The astonishing memoir of a free man who was sold into slavery in Louisiana where he was kept for 12 years—a powerful, riveting condemnation of slavery, and a story soon to be introduced to a new audience through a major film

Tricked by two men offering him a job as a musician in New York state in 1841, Solomon Northup was instead drugged and kidnapped. Threatened with death, Northup was forced to assume a new name and fake past. Taken to Louisiana on a disease-ridden plague ship, he was initially sold to a cotton planter.
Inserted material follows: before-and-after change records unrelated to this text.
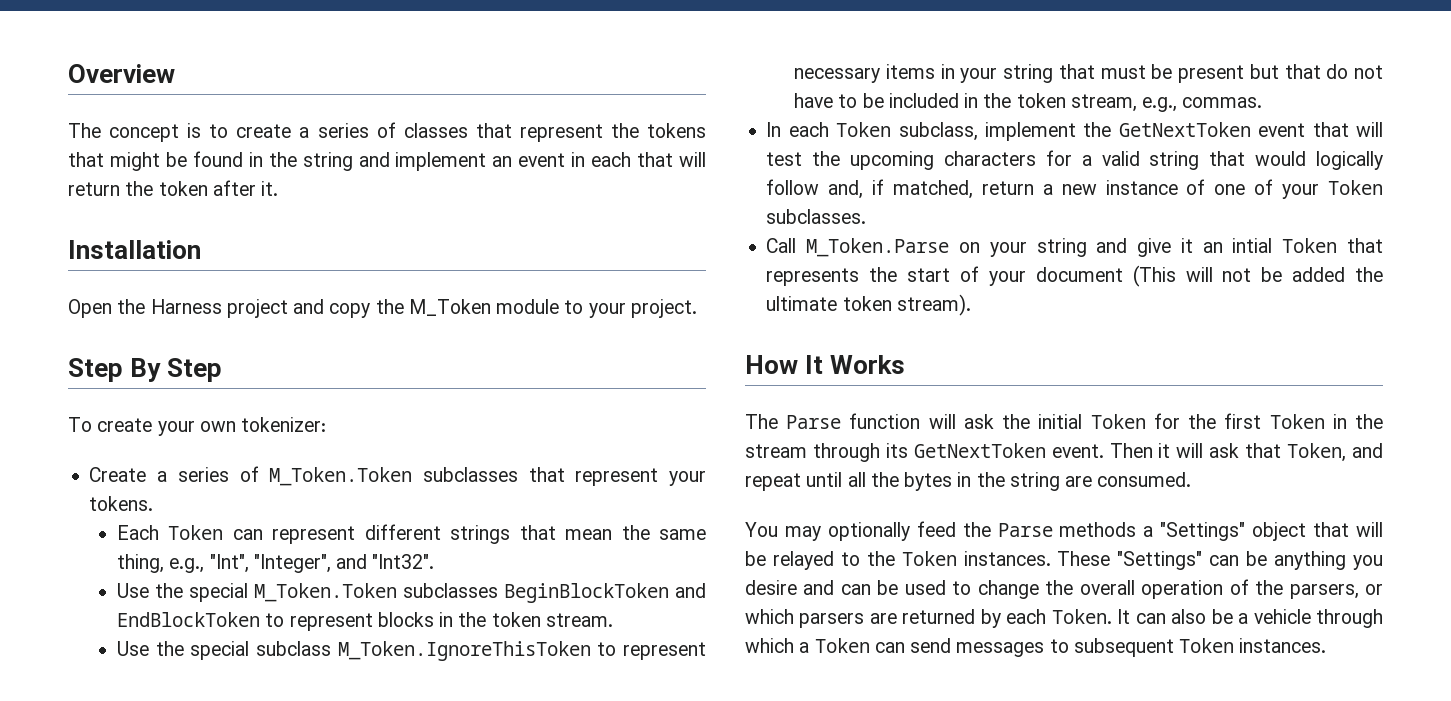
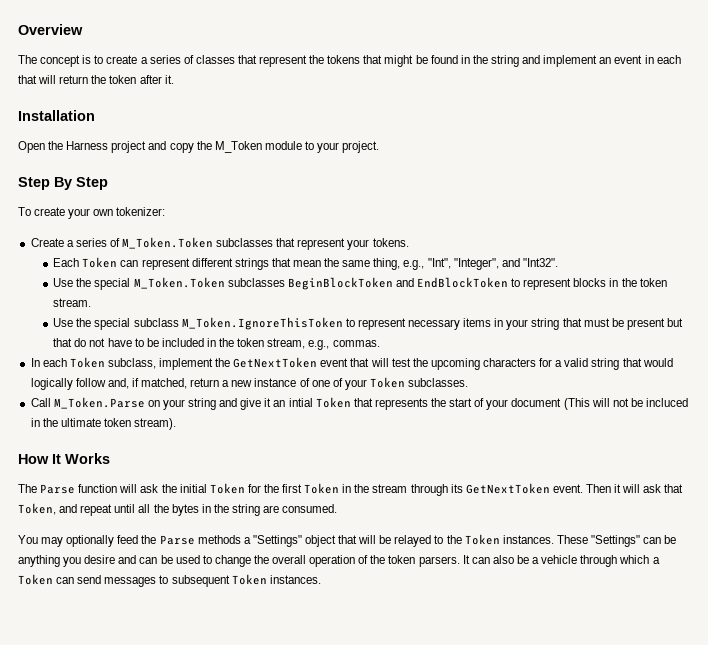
[1292,267,1346,282] added -> [645,398,688,407] [30,418,40,427] incluced in
[1289,584,1383,599] [745,609,1112,628] parsers, or which parsers are returned by each Token. -> [388,555,460,567] token parsers.

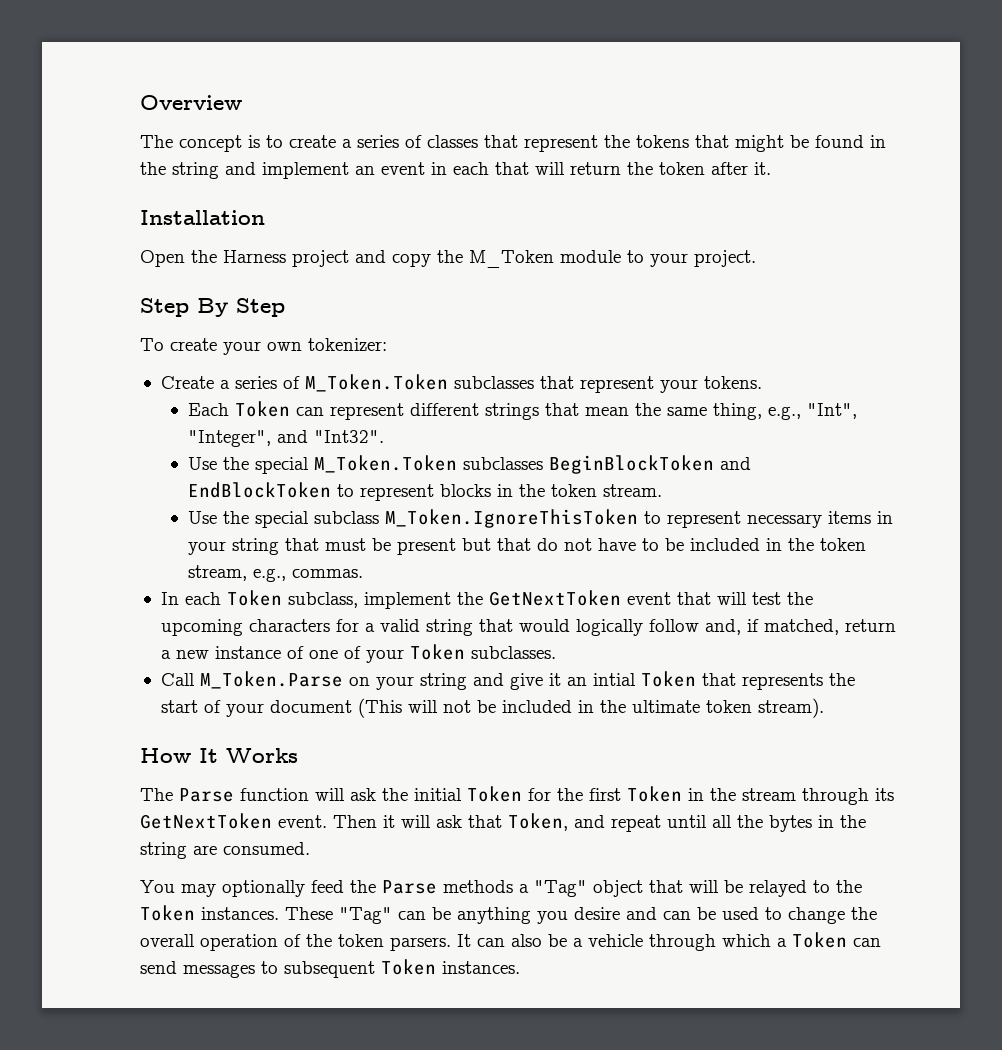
[645,398,688,407] incluced -> [501,700,572,713] included
[252,535,302,547] "Settings" -> [534,880,587,897] "Tag"
[590,535,640,547] "Settings" -> [339,907,392,924] "Tag"

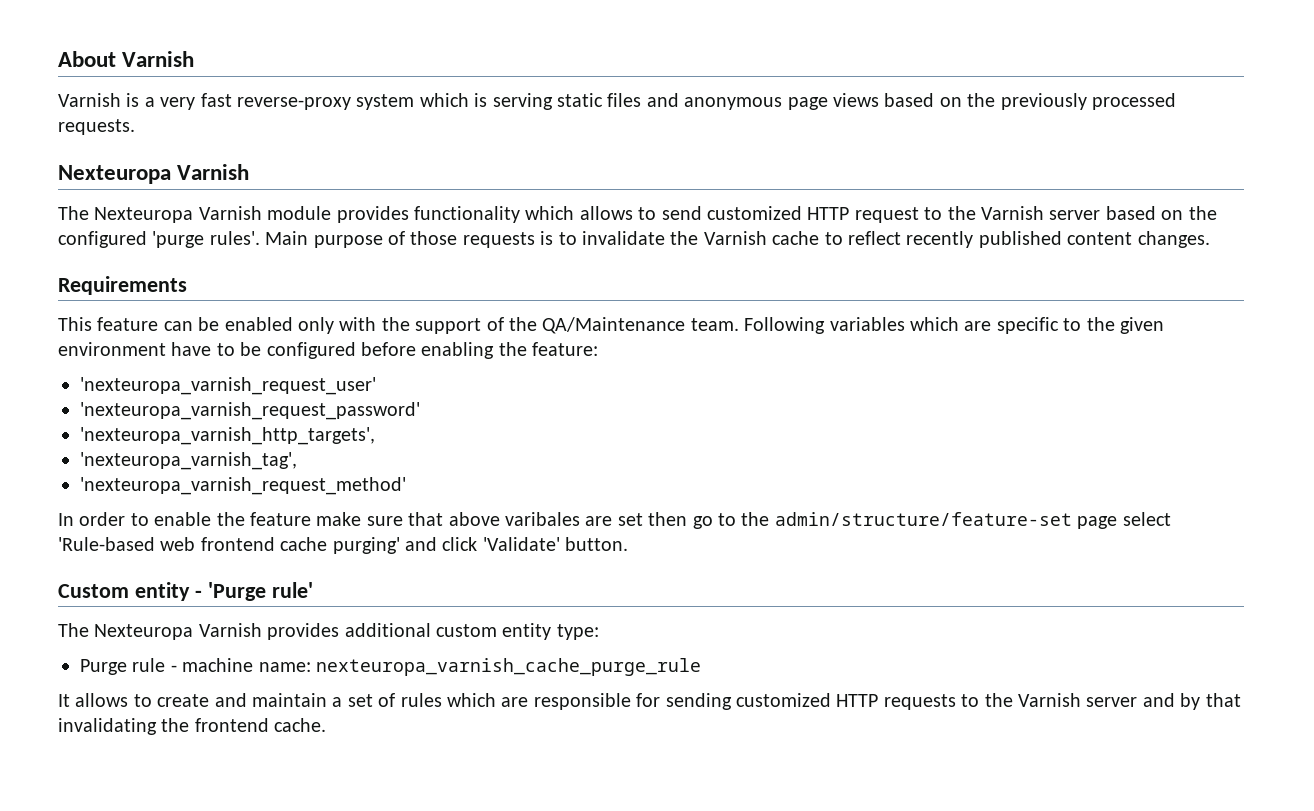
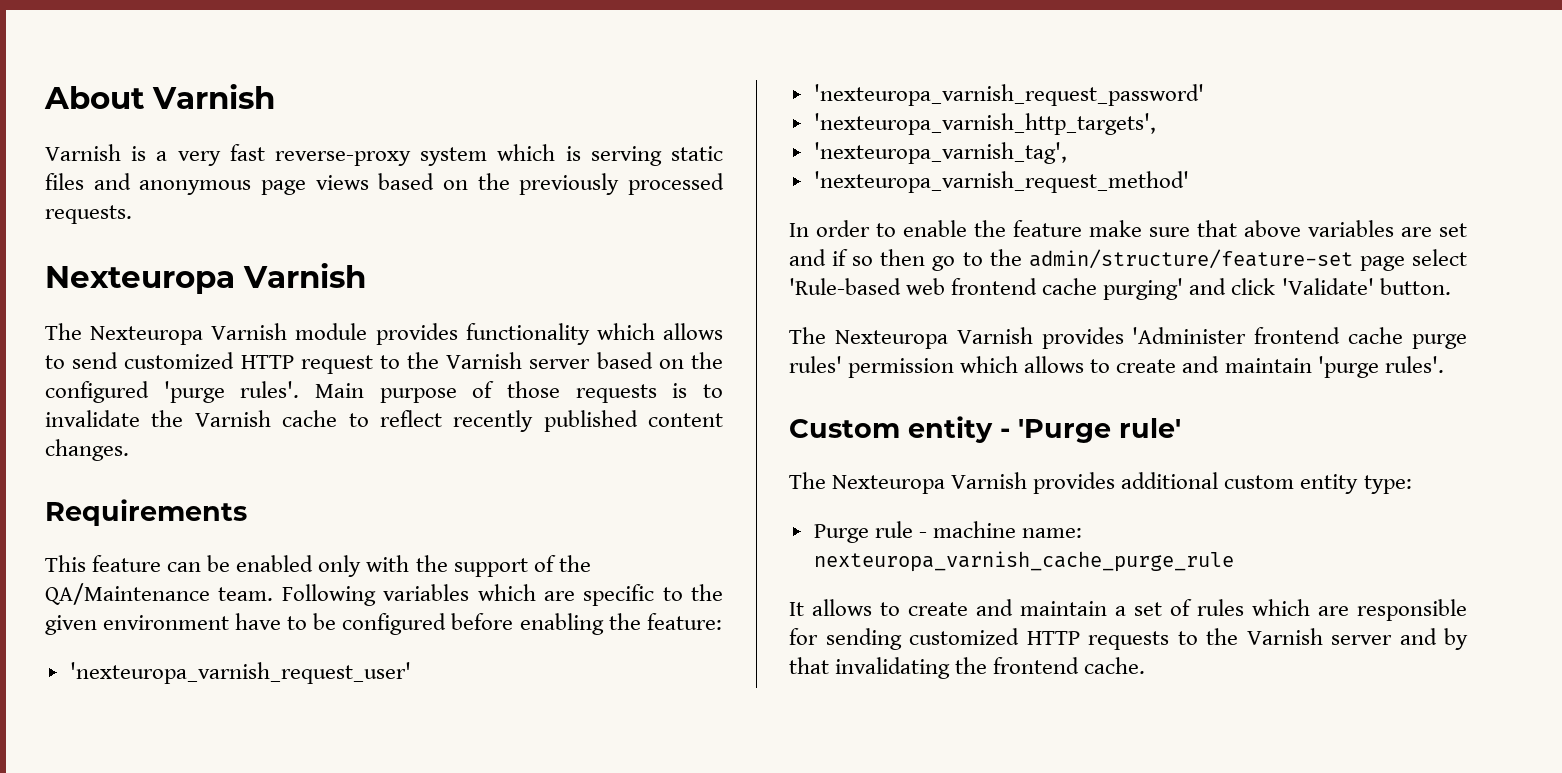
[504,512,580,526] varibales -> [1308,220,1394,237] variables
(643, 519) none -> [789,249,874,266] and if so
(629, 544) none -> [789,327,1467,349] [789,356,1444,378] // The Nexteuropa Varnish provides 'Administer frontend cache purge rules' permission which allows to create and maintain 'purge rules'.

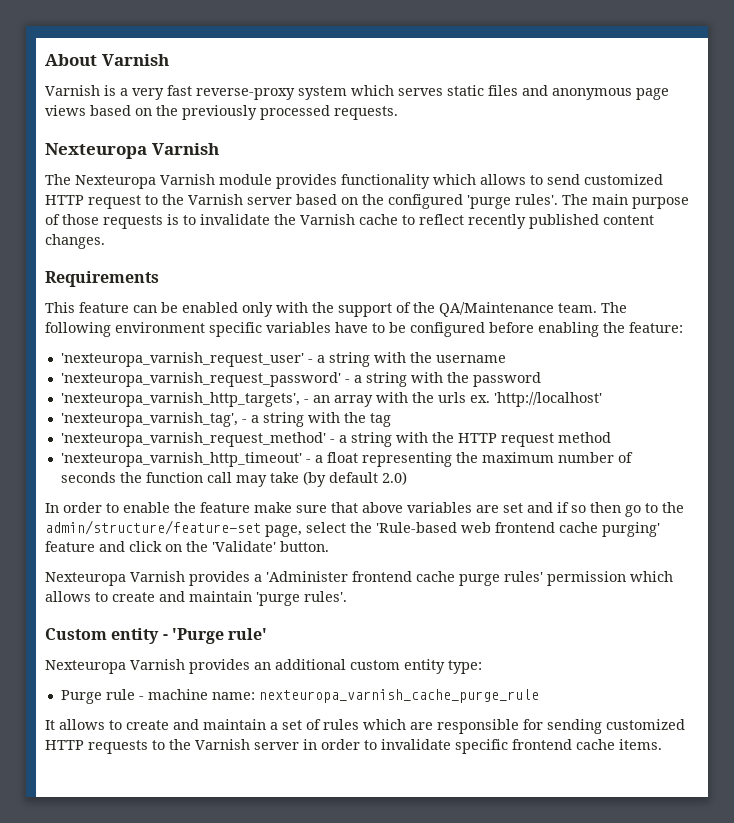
[565,146,662,166] is serving -> [398,88,443,96] serves
[315,383,364,398] Main -> [562,194,628,205] The main
[281,584,723,606] [45,615,230,635] Following variables which are specific to the given environment -> [601,302,627,313] [45,322,331,337] The following environment specific variables
[813,84,1204,106] [813,113,1156,135] [813,142,1067,164] [813,171,1189,193] // 'nexteuropa_varnish_request_password' // 'nexteuropa_varnish_http_targets', // 'nexteuropa_varnish_tag', // 'nexteuropa_varnish_request_method' -> [307,352,506,367] [60,372,541,387] [60,392,602,407] [60,412,391,427] [60,432,611,447] [60,452,633,467] [60,471,407,487] - a string with the username // 'nexteuropa_varnish_request_password' - a string with the password // 'nexteuropa_varnish_http_targets', - an array with the urls ex. 'http://localhost' // 'nexteuropa_varnish_tag', - a string with the tag // 'nexteuropa_varnish_request_method' - a string with the HTTP request method // 'nexteuropa_varnish_http_timeout' - a float representing the maximum number of seconds the function call may take (by default 2.0)
[1359,249,1467,271] page select -> [265,522,372,537] page, select the
(1184, 289) none -> [45,541,95,552] feature
(1276, 286) none -> [165,541,208,552] on the
[789,327,1124,349] The Nexteuropa Varnish provides -> [45,571,262,586] Nexteuropa Varnish provides a
[789,472,1116,494] The Nexteuropa Varnish provides -> [45,659,271,674] Nexteuropa Varnish provides an
[1399,628,1468,650] [789,657,1146,679] and by that invalidating the frontend cache. -> [303,739,662,754] in order to invalidate specific frontend cache items.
In the 12 years that followed he was sold to many different owners who treated him with varying levels of savagery, including forced labor, scant food, and numerous beatings. Eventually Northup succeeded in contacting Samuel Bass, a white carpenter whom he knew to be sympathetic to the cause of black people. Bass contacted Northup's family and together they gained the necessary paperwork to travel to Louisiana to retrieve him. Northup pressed charges against his captors but in a triumph of irony the case was heard in Washington—meaning that as a black man he could not testify against the accused (in the end they were able to countersue him.) A true-life testament to tremendous courage and tenacity in the face of unfathomable injustice, Northup's account is also of extreme interest due to the meticulous recordings of slave life. Unique in its firsthand nature, the book became a runaway bestseller.

Reviews

"...heartbreaking, shocking and emotional." —Film vs. Book

Author Biography

Solomon Northup (1808 – c. 1864-1875) was an African American carpenter who was born free in Minerva, Essex County, New York, but was bound into slavery later in life for a period of 12 years. He regained his freedom in January of 1853.